Adiposity, Insulin Resistance, and Bone Mass in Children and Adolescents
Insulin resistance is an adverse health outcome that accompanies obesity. Fat mass is negatively associated with the bone mass after adjustment for confounders. Insulin resistance might be an intermediary in this relationship. To determine whether insulin resistance is an intermediary in the relationship between adiposity and bone mass in adolescents. Cross-sectional secondary analysis of baseline data from a previous randomized trial. University research facility. A total of 240 adolescents (68% female), aged 7 to 15 years. Using dual energy x-ray absorptiometry, bone mineral content (BMC), areal bone mineral density, lean mass, and fat mass were measured. Skeletal sites of interest included the total body and lumbar spine (LS). Waist circumference was measured using an anthropometric tape measure. Insulin and glucose were measured in fasting sera, and the homeostasis model assessment of insulin resistance (HOMA-IR) was calculated.
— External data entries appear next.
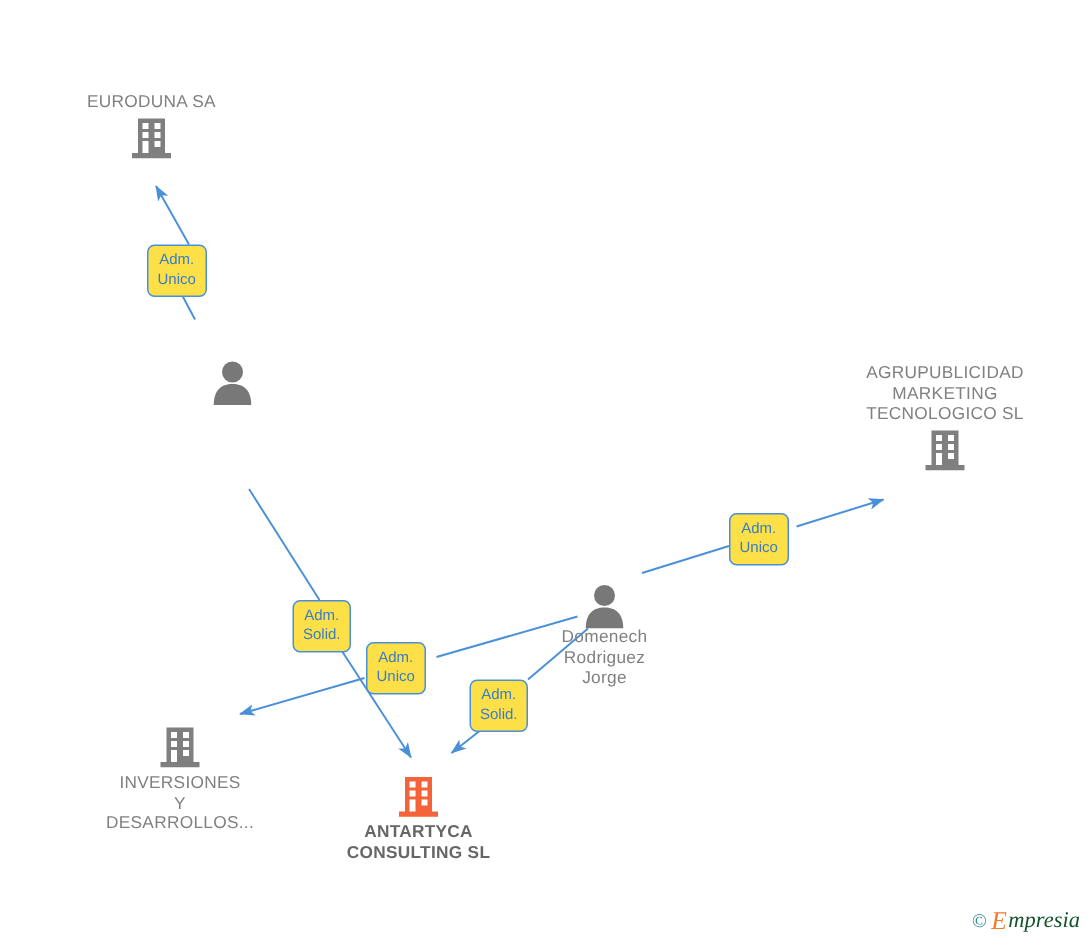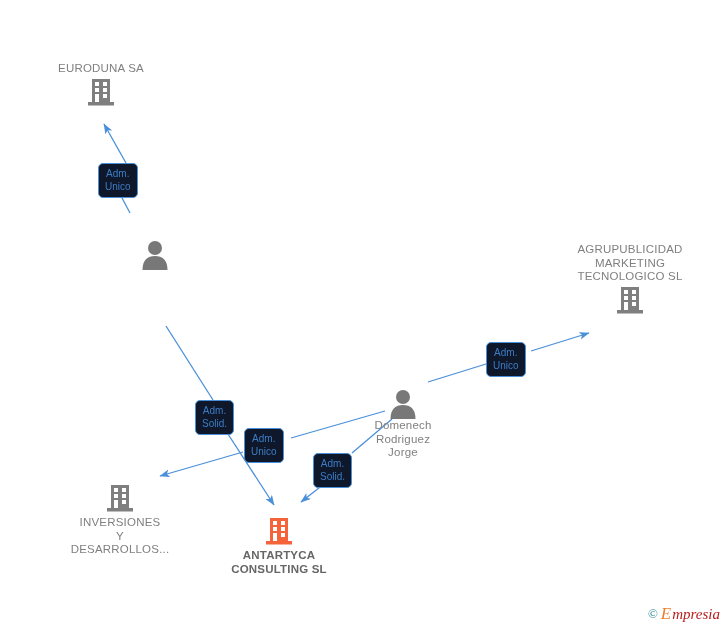--- a/index.html
+++ b/index.html
@@ -53,7 +53,7 @@
     position: absolute;
     border: 1.3px solid #4a90d9;
     border-radius: 5px;
-    background: #0f172a;
+    background: #fde047;
     color: #3b7dc4;
     font-size: 10px;
     line-height: 13px;

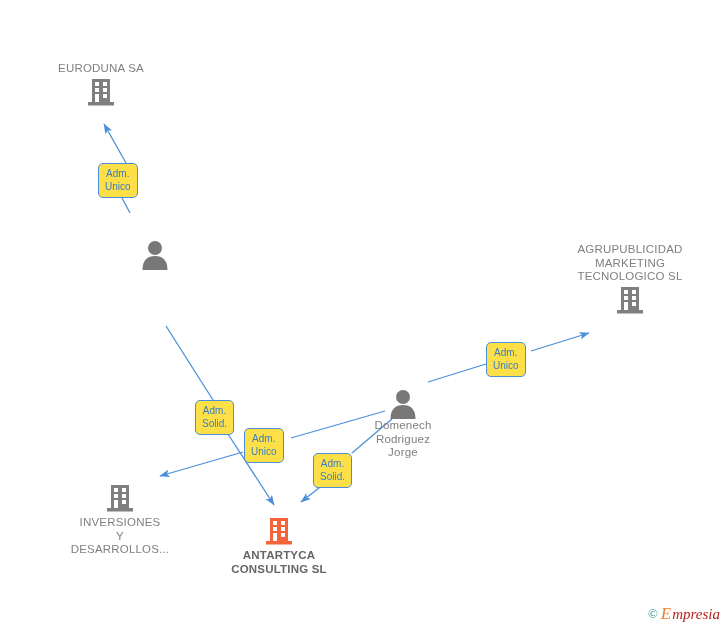--- a/index.html
+++ b/index.html
@@ -83,7 +83,7 @@
     line-height: 14px;
   }
   .wm-rest {
-    color: #b91c1c;
+    color: #14532d;
     font-size: 15px;
     font-style: italic;
     font-family: "Liberation Serif", serif;

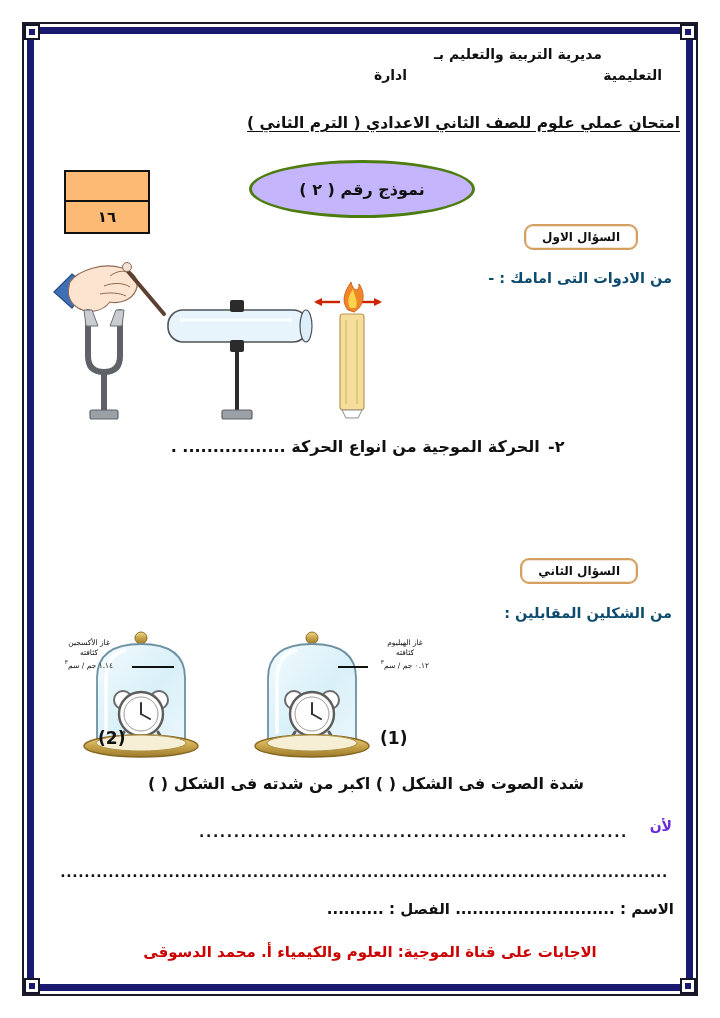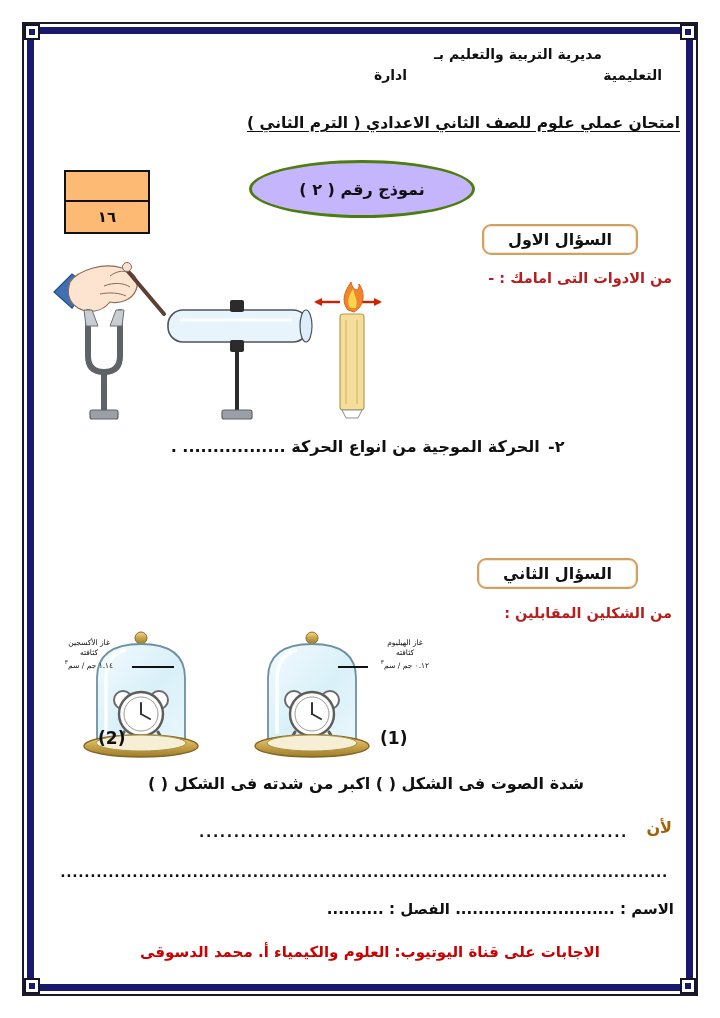--- a/index.html
+++ b/index.html
@@ -155,8 +155,8 @@
     border: 2px solid #d2a161;
     border-radius: 9px;
     background: #ffffff;
-    padding: 4px 24px;
-    font-size: 16px;
+    padding: 4px 16px;
+    font-size: 12px;
     font-weight: bold;
     color: #111111;
     box-shadow: 0 0 0 1px #f4e6d2 inset;

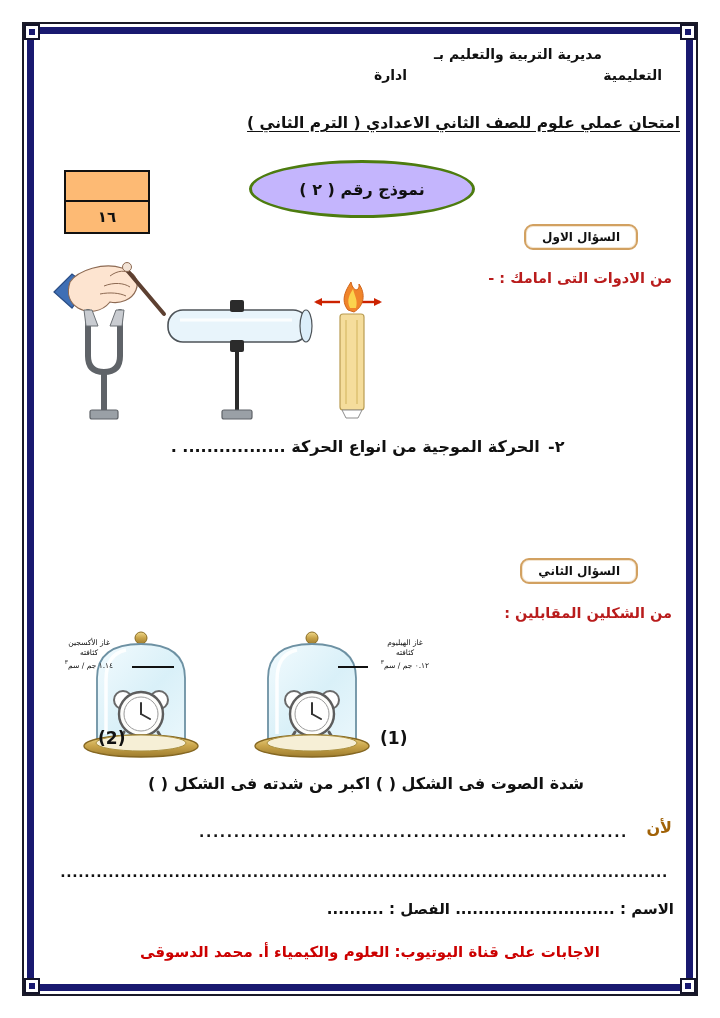--- a/index.html
+++ b/index.html
@@ -168,7 +168,7 @@
     position: absolute;
     font-size: 14.5px;
     font-weight: bold;
-    color: #b91c1c;
+    color: #0c4a6e;
   }
   .q1-sub { top: 232px; right: 8px; }
   .q2-sub { top: 567px; right: 8px; }

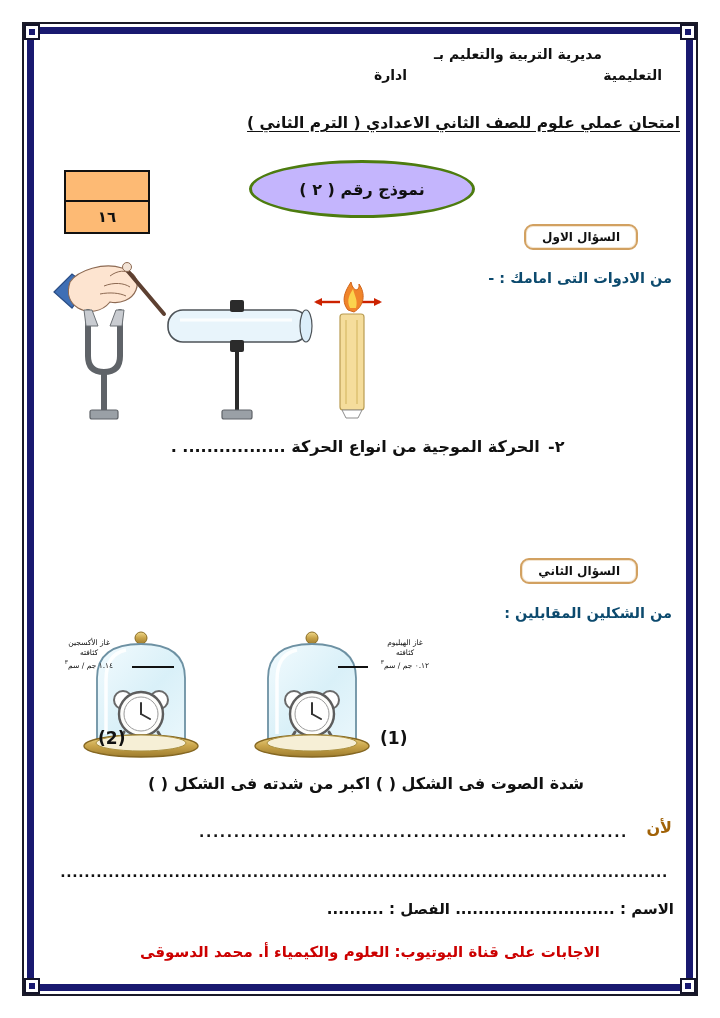--- a/index.html
+++ b/index.html
@@ -253,9 +253,9 @@
     position: absolute;
     top: 780px;
     right: 8px;
-    font-size: 16px;
-    font-weight: bold;
-    color: #a16207;
+    font-size: 14px;
+    font-weight: bold;
+    color: #6d28d9;
   }
   .dots-line {
     position: absolute;

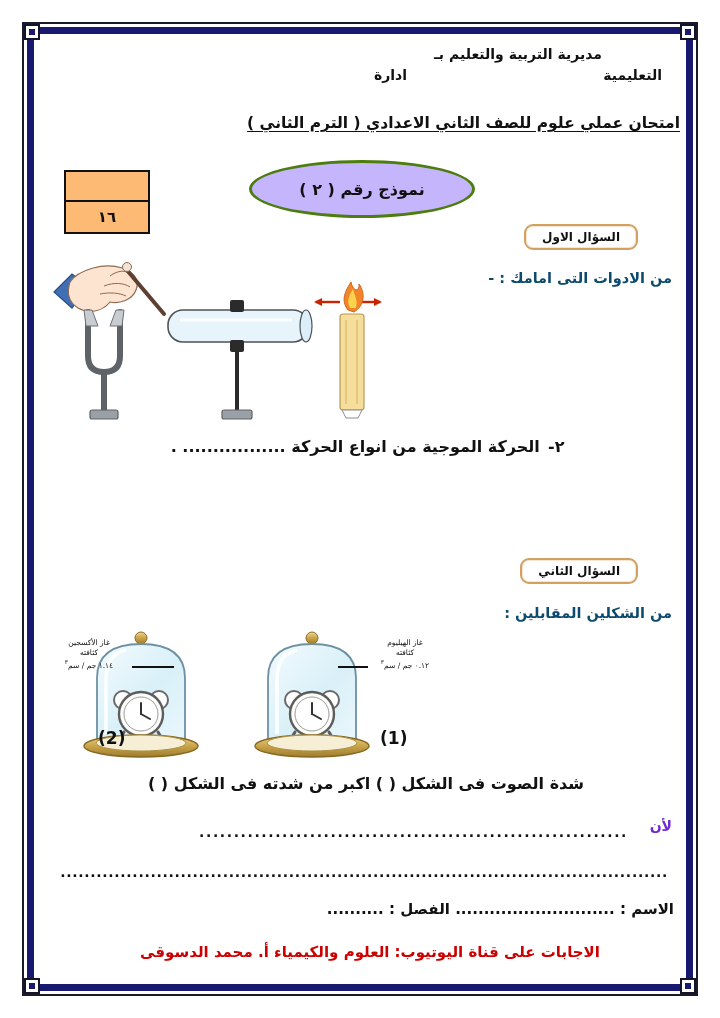--- a/index.html
+++ b/index.html
@@ -486,7 +486,7 @@
       <span class="fdots">..........</span>
     </div>
 
-    <div class="credit">الاجابات على قناة اليوتيوب: العلوم والكيمياء أ. محمد الدسوقى</div>
+    <div class="credit">الاجابات على قناة الموجية: العلوم والكيمياء أ. محمد الدسوقى</div>
 
   </div>
 </div>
Path analysis was performed to determine whether the relationship between adiposity and bone was mediated through insulin resistance. Fat mass (r = 0.467; P < 0.001) and waist circumference (r = 0.487; P < 0.001) correlated positively with HOMA-IR. Controlling for race, sex, maturation, lean mass, and height, fat mass, waist circumference, and HOMA-IR were negatively associated with LS BMC and total body areal bone mineral density (P < 0.05 for all). Additionally, path models for fat mass (95% CI, -5.893 to -0.956) and waist circumference (95% CI, -15.473 to -2.124) showed a negative relationship with LS BMC via HOMA-IR. These results support an intermediary role of insulin resistance in the relationship between adiposity and LS bone mass.